__WORK INSTRUCTION__
Figure out how many lines of the material below contain the word "inorganic". Answer with the number only.
EXCERPTED RECORDS: Begin
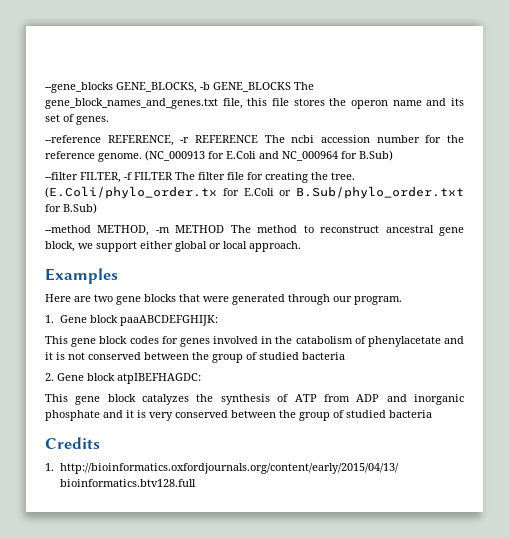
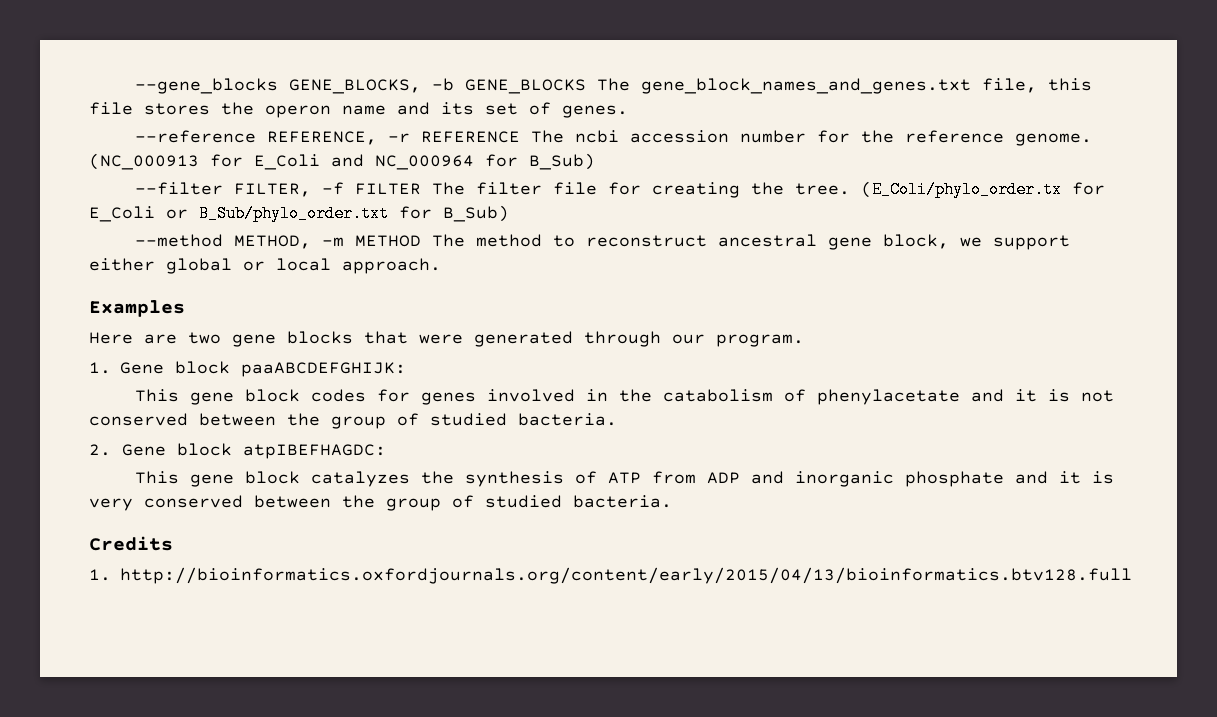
- (NC_000913 for E.Coli and NC_000964 for B.Sub)
+ (NC_000913 for E_Coli and NC_000964 for B_Sub)
- (E.Coli/phylo_order.tx for E.Coli or B.Sub/phylo_order.txt for B.Sub)
+ (E_Coli/phylo_order.tx for E_Coli or B_Sub/phylo_order.txt for B_Sub)
- This gene block codes for genes involved in the catabolism of phenylacetate and it is not conserved between the group of studied bacteria
+ This gene block codes for genes involved in the catabolism of phenylacetate and it is not conserved between the group of studied bacteria.
- This gene block catalyzes the synthesis of ATP from ADP and inorganic phosphate and it is very conserved between the group of studied bacteria
+ This gene block catalyzes the synthesis of ATP from ADP and inorganic phosphate and it is very conserved between the group of studied bacteria.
EXCERPTED RECORDS: End
__THE COMPLETED TASK__
2